**What is needed:** Exactly the lines below from the one with "don't get detected." up to and including the one with "for scientific notations" make up the answer, with nothing else added.

**Recorded data:**
:::

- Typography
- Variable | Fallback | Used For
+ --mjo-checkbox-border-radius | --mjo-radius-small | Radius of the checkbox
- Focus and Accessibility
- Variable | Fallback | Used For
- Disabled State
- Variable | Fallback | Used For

:::

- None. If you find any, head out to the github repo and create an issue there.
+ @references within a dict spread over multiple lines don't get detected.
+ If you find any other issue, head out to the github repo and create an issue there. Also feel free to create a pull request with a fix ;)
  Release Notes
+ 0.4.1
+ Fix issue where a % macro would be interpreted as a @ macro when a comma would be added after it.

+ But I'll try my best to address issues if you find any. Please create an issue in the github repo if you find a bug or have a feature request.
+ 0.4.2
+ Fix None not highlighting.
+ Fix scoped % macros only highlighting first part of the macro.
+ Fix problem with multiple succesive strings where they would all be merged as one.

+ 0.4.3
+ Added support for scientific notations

:::

**Written answer:**
+ @references within a dict spread over multiple lines don't get detected.
+ If you find any other issue, head out to the github repo and create an issue there. Also feel free to create a pull request with a fix ;)
  Release Notes
+ 0.4.1
+ Fix issue where a % macro would be interpreted as a @ macro when a comma would be added after it.

+ But I'll try my best to address issues if you find any. Please create an issue in the github repo if you find a bug or have a feature request.
+ 0.4.2
+ Fix None not highlighting.
+ Fix scoped % macros only highlighting first part of the macro.
+ Fix problem with multiple succesive strings where they would all be merged as one.

+ 0.4.3
+ Added support for scientific notations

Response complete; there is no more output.